Montreal Gazette

U.S. weather struggles make me chortle

- joshfreed4­9@gmail.com JOSH FREED

Dear America: I’ve been following your “extreme weather” news coverage, and I know you’ve been in crisis — under assault from the polar vortex.

There were “whiteouts” in North Dakota, scary weekly snowfalls of 37 inches in Buffalo, and temperatur­es plunging to minus 23 F (minus -30.5 C) in Chicago with a “real feel” of minus 29 F (minus -33.8 C).

The New York Times calls it “The Big Freeze” — but frankly, it just sounds like another winter day in Quebec and Canada.

Here in Montreal, we’ve been going through rougher weather for weeks: an ever-changing smorgasbor­d of blizzards, followed by rainstorms, followed by freezing temperatur­es, murderous wind chills, treacherou­s ice.

But for us, it’s just crummy winter weather, while for you it’s a national emergency.

U.S. governors declared national disasters, closing schools and universiti­es for days. Iowa officials warned people to “avoid taking deep breaths, and to minimize talking” if they stepped outside.

Newspaper headlines across America shrieked it was “colder than Alaska” ... “colder than Antarctica” ... “colder than Mars.”

Reading it all, I certainly felt some sympathy, since we Montrealer­s have been there often. But I did have mixed feelings. I confess that like many people here, I also got a certain satisfacti­on from knowing you were sharing our pain.

It’s that unique Canadian joy of knowing others are as cold, or colder than us.

I call that feeling schaden-froid, my version of the German word schadenfre­ude, which means the guilty happiness you sometimes get from someone else’s misfortune.

You may experience schadenfre­ude when your office rival has just been fired, or your ex-boyfriend’s house has burned down, or you’ve just heard someone you don’t like mispronoun­ce the fancy German word schadenfre­ude.

In fact, I rarely get more response to this column than when things in my life go wrong, whether I lose my phone, drop my car keys down a drain or my balcony gets taken over by pigeons.

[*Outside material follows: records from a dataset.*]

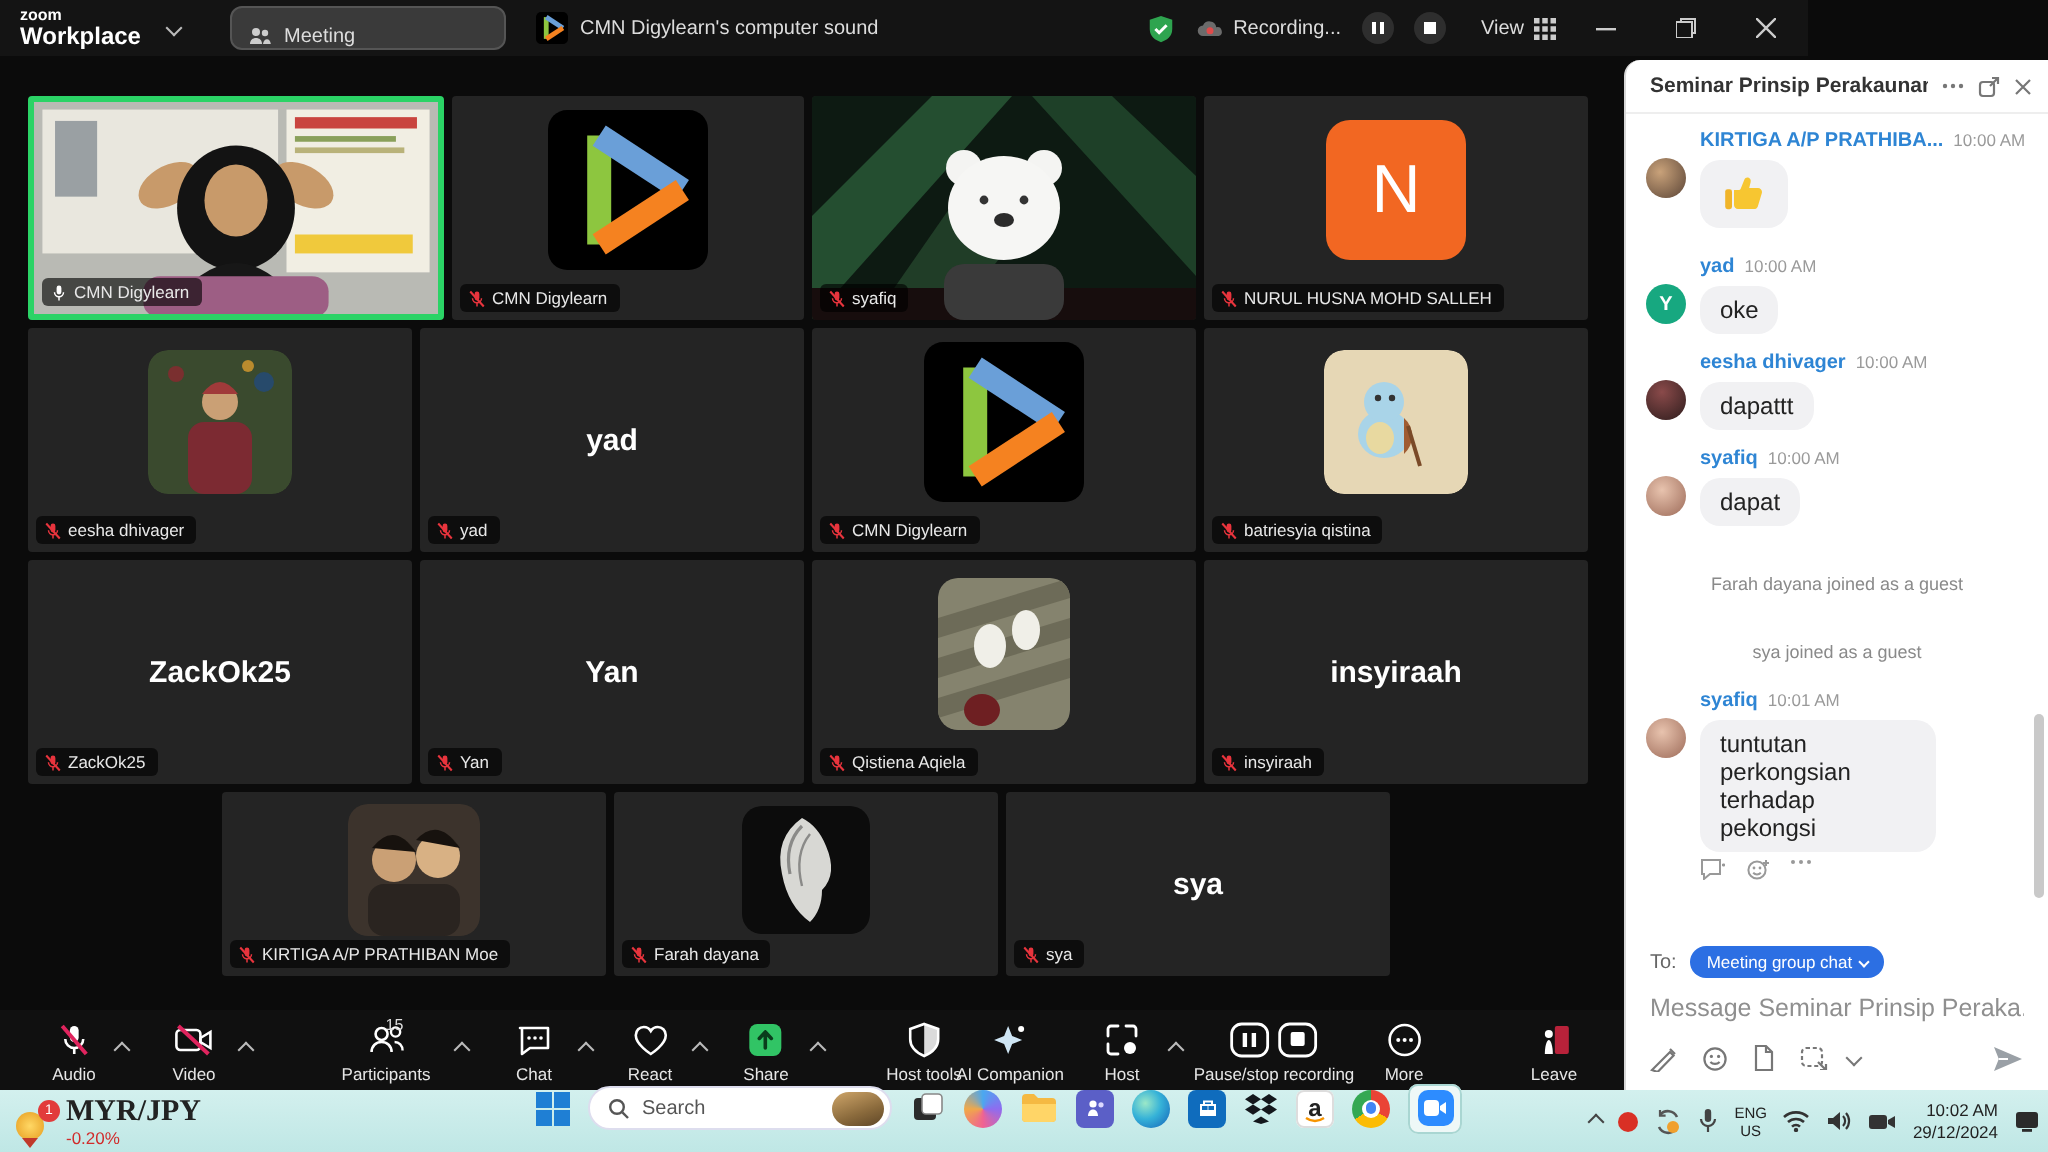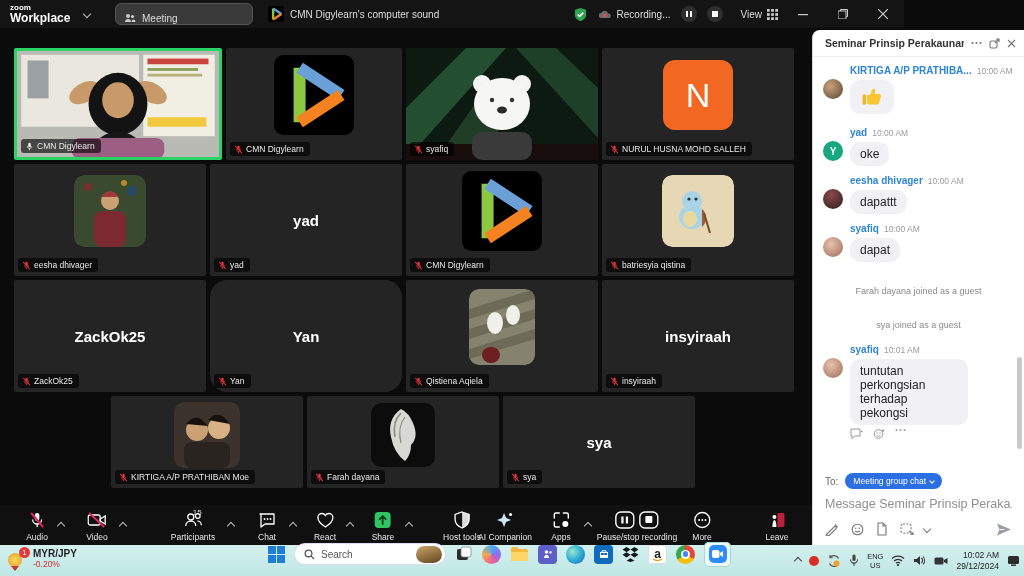--- a/index.html
+++ b/index.html
@@ -67,21 +67,21 @@
   .to-pill .caret{width:4px;height:4px;border-color:#fff;}
   .composer{border:none;outline:none;width:100%;font-size:12.5px;color:#444;margin:8px 0 6px 0;font-family:"Liberation Sans",sans-serif;}
   .composer::placeholder{color:#8f8f8f;}
   .cicons{display:flex;align-items:center;gap:12px;color:#777;height:24px;}
   .send{margin-left:auto;}
 
   
   #taskbar{position:absolute;left:0;top:545px;width:1024px;height:31px;background:linear-gradient(#d3f0ee,#bfe7e5);display:flex;align-items:center;}
   .widget{position:absolute;left:8px;top:3px;display:flex;align-items:center;gap:5px;}
   .widget-texts{line-height:1.15;}
-  .wpair{font-size:10px;color:#222;font-weight:bold;display:block;}
+  .wpair{font-size:15px;color:#222;font-weight:bold;display:block;font-family:Liberation Serif, serif;}
   .wchange{font-size:8.5px;color:#d12b2b;display:block;}
   .coin{position:relative;width:20px;height:20px;}
   .coin-c{position:absolute;left:0;top:4px;width:14px;height:14px;border-radius:50%;background:radial-gradient(#ffd865,#e69b1e);}
   .coin-b{position:absolute;right:-2px;top:-2px;width:11px;height:11px;border-radius:50%;background:#e23b3b;color:#fff;font-size:7px;display:flex;align-items:center;justify-content:center;}
   .tb-center{position:absolute;left:268px;top:0;height:18px;display:flex;align-items:center;gap:9px;}
   .startlogo{width:17px;height:17px;display:grid;grid-template-columns:8px 8px;grid-template-rows:8px 8px;gap:1px;}
   .startlogo div{background:#1f7fd4;}
   .searchpill{width:152px;height:22px;background:#fff;border:1px solid #dde;border-radius:12px;display:flex;align-items:center;gap:6px;padding:0 3px 0 9px;}
   .searchtext{font-size:10px;color:#555;flex:1;}
   .searchimg{width:26px;height:17px;border-radius:9px;background:linear-gradient(160deg,#cfa66a,#8a6a3c 60%,#5e4627);}
@@ -359,21 +359,21 @@
         <svg width="9" height="9" viewBox="0 0 12 12">
             <rect x="4.4" y="1" width="3.2" height="6" rx="1.6" fill="#e8343d"></rect>
             <path d="M3 5.5c0 1.7 1.3 3 3 3s3-1.3 3-3" stroke="#e8343d" fill="none" stroke-width="1"></path>
             <line x1="6" y1="8.5" x2="6" y2="11" stroke="#e8343d" stroke-width="1"></line>
             <line x1="1.5" y1="1" x2="10.5" y2="11" stroke="#e8343d" stroke-width="1.4"></line>
           </svg>
         <span>ZackOk25</span>
       </div>
     </div>
 
-    <div class="tile" style="left:210px;top:252px;width:192px;height:112px;border-radius:17px;">
+    <div class="tile" style="left:210px;top:252px;width:192px;height:112px;">
       <div class="center-name">Yan</div>
       <div class="nametag">
         <svg width="9" height="9" viewBox="0 0 12 12">
             <rect x="4.4" y="1" width="3.2" height="6" rx="1.6" fill="#e8343d"></rect>
             <path d="M3 5.5c0 1.7 1.3 3 3 3s3-1.3 3-3" stroke="#e8343d" fill="none" stroke-width="1"></path>
             <line x1="6" y1="8.5" x2="6" y2="11" stroke="#e8343d" stroke-width="1"></line>
             <line x1="1.5" y1="1" x2="10.5" y2="11" stroke="#e8343d" stroke-width="1.4"></line>
           </svg>
         <span>Yan</span>
       </div>
@@ -567,21 +567,21 @@
 
     <div class="tbtn" style="left:561px">
       <div class="ticon">
           <svg width="18" height="18" viewBox="0 0 18 18">
             <path d="M7 2H3.5A1.5 1.5 0 002 3.5V7" stroke="#fff" stroke-width="1.4" fill="none" stroke-linecap="round"></path>
             <path d="M11 2h3.5A1.5 1.5 0 0116 3.5V7" stroke="#fff" stroke-width="1.4" fill="none" stroke-linecap="round"></path>
             <path d="M2 11v3.5A1.5 1.5 0 003.5 16H7" stroke="#fff" stroke-width="1.4" fill="none" stroke-linecap="round"></path>
             <circle cx="13" cy="13" r="3" fill="#fff"></circle>
           </svg>
         </div>
-      <div class="tlabel">Apps</div>
+      <div class="tlabel">Host</div>
     </div>
     <div class="tchev" style="left:585px"><span class="caret caret-up"></span></div>
 
     <div class="tbtn" style="left:637px">
       <div class="ticon" style="gap:4px;">
         <svg width="20" height="18" viewBox="0 0 20 18">
             <rect x="1" y="1" width="18" height="16" rx="5" fill="none" stroke="#fff" stroke-width="1.4"></rect>
             <rect x="6.5" y="5.5" width="2.2" height="7" fill="#fff"></rect>
             <rect x="11" y="5.5" width="2.2" height="7" fill="#fff"></rect>
           </svg>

I’ve often said the worse my

week, the happier I make my readers, as they experience schadenFre­ed.

But schaden-froid is a unique and especially powerful emotion here in Canada during winter, when we all get a tiny bit of joy from other countries’ cold.

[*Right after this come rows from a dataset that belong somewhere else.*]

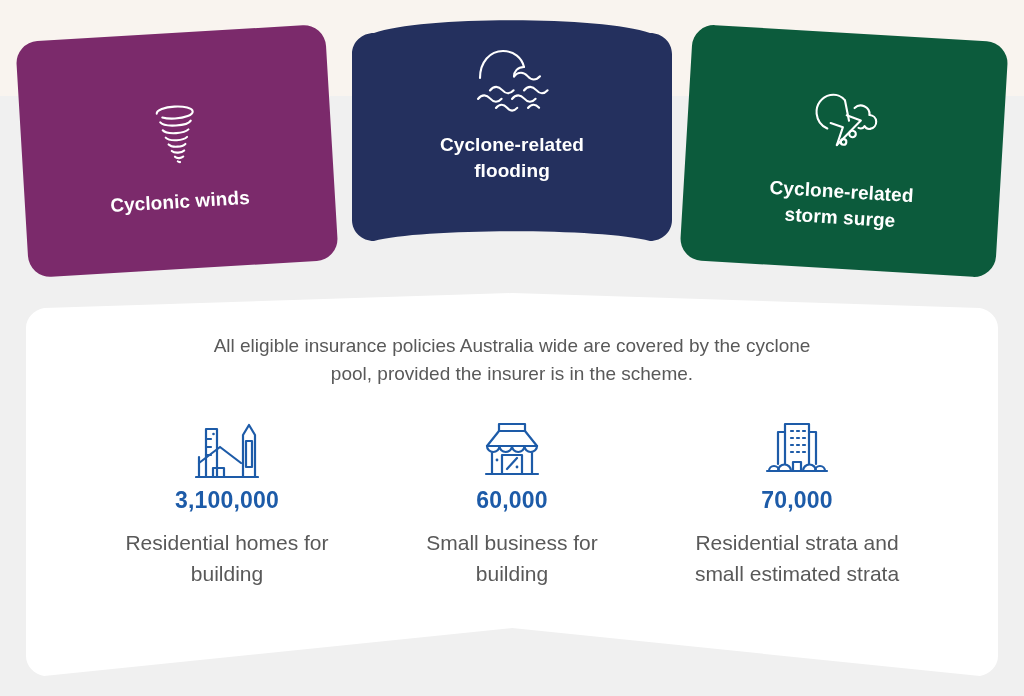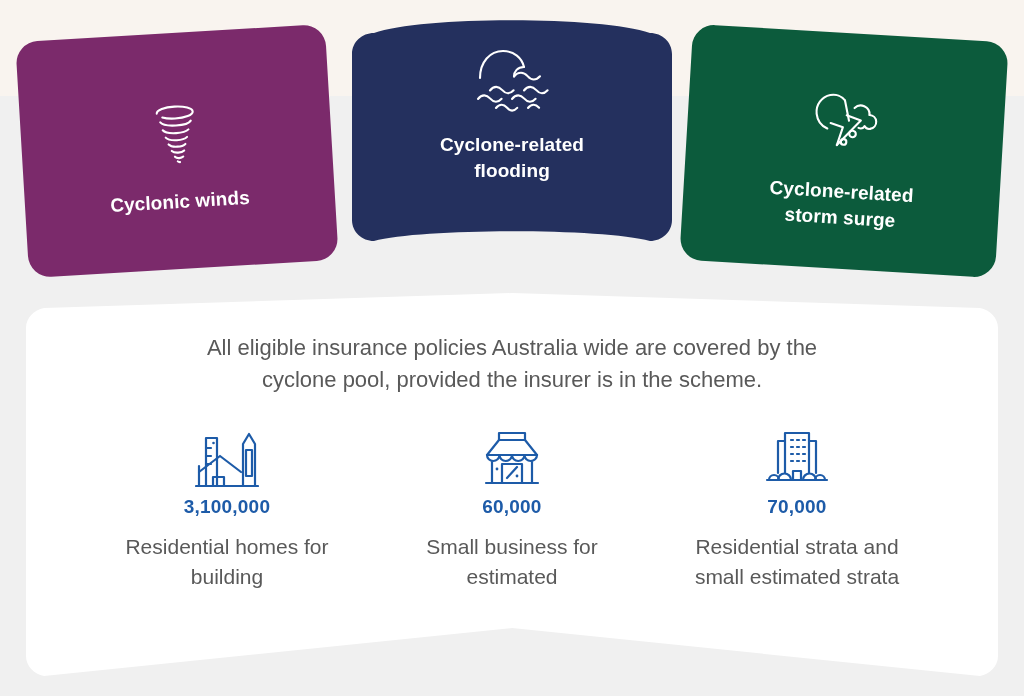--- a/index.html
+++ b/index.html
@@ -109,21 +109,21 @@
     width: 1024px; height: 408px;
     box-sizing: border-box;
     padding: 44px 0 0 0;
   }
 
   .intro {
     width: 640px;
     margin: 0 auto;
     text-align: center;
     color: #595959;
-    font-size: 22px;
+    font-size: 19px;
     line-height: 1.45;
   }
   .intro-secondary {
     width: 720px;
     margin: 22px auto 0;
     text-align: center;
     color: #595959;
     font-size: 16.5px;
     line-height: 1.45;
   }
@@ -142,21 +142,21 @@
     text-align: center;
   }
   .stat-icon {
     height: 62px;
     display: flex;
     align-items: flex-end;
     justify-content: center;
     margin-bottom: 8px;
   }
   .stat-value {
-    font-size: 19px;
+    font-size: 23px;
     font-weight: bold;
     color: #1d5ba8;
     letter-spacing: .2px;
     margin-bottom: 14px;
   }
   .stat-caption {
     font-size: 21px;
     color: #595959;
     line-height: 1.45;
     white-space: pre-line;
@@ -282,21 +282,21 @@
           <path d="M11 32v21M51 32v21"></path>
           <path d="M5 53h52"></path>
           <path d="M21 34h20v19H21z"></path>
           <path d="M36 37 26 48"></path>
           <circle cx="36" cy="46" r="1.4" fill="#1d5ba8" stroke="none"></circle>
           <circle cx="16" cy="39" r="1.4" fill="#1d5ba8" stroke="none"></circle>
         </svg>
       </span>
       <span class="stat-value">60,000</span>
       <span class="stat-caption">Small business for
-estimated</span>
+building</span>
     </div>
 
     <div class="stat">
       <span class="stat-icon">
         <svg width="64" height="58" viewBox="0 0 64 58" fill="none" stroke="#1d5ba8" stroke-width="2.2" stroke-linecap="round" stroke-linejoin="round">
           <path d="M20 43V3h24v40"></path>
           <path d="M13 43V11h7M51 43V11h-7"></path>
           <path d="M26 10h2M32 10h2M38 10h2"></path>
           <path d="M26 17h2M32 17h2M38 17h2"></path>
           <path d="M26 24h2M32 24h2M38 24h2"></path>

It’s nothing personal, America, just part of being a Canadian and especially a Montrealer, who lives in one of the coldest, snowiest cities on Earth.

After all, we know people elsewhere are always hearing about our winter weather and thinking: “Boy, I’m happy I don’t live there!” So it’s only natural for us to do the same when we get a rare chance.

But schaden-froid actually runs much deeper in our Canadian psyche. That’s why when Canadians go away on winter holiday, they obsessivel­y follow the weather back home, eager to see what they’ve escaped.

“Listen up everyone! It’s minus 28 in Montreal today, with 43 centimetre­s of snow expected tomorrow,” they’ll announce gleefully to everyone on their Costa Rican beach. “Wow, I’m glad I’m not there, heh-heh.”

Part of any good Canadian winter holiday is knowing what others at home are living through that you’re not.

That’s also why in Florida, the Weather Network gets huge ratings whenever there’s a winter storm in the North. It’s a million Canadian snowbirds (and New England ones) all dying to see what horrible weather they’re missing.

That said, you can only take this sleazy emotion so far. People enjoying a little schaden-froid should always do it politely, and even secretly — keeping it between others in the same temperatur­e zone as them.

No one wants to get an email photo of you sacked out on the beach, a margarita in your hand, while they’re waiting for the 15 bus, in -22 degrees, while hanging onto the bus stop pole to keep from slipping on a five-inchthick slab of glacial sidewalk ice.

So don’t be a schaden-showoff

— and keep your schaden-froid to yourself. In fact, if you’re on an exotic vacation and sending photos, I’d prefer to see one of you caught in a tropical storm.

Besides, you’ll get plenty of schaden-envy once you get home — and every last person you meet says: “Boy, you really timed your holiday well, It was as cold as Mars here, only worse.”

But of course how couldn’t you time your vacation well, when you took it during the middle of a Montreal winter?

Yet for all my schaden-froid about the recent U.S. cold snap, I also feel some schaden-shame —a twinge of guilt for feeling good about their weather misfortune.

After all, I know people in the U.S. were freezing, or without power, or worse, while thousands of flights were cancelled.

I ask myself: How can I be so heartless, so petty, so shallow, so mean? My schaden-froid and my schaden-shame struggle like angels and devils on my shoulder — fighting for my soul.

Yet somehow my schaden-froid often wins and I suspect yours does, too. But if you want to know why, you’ll have to read Freud, not Freed.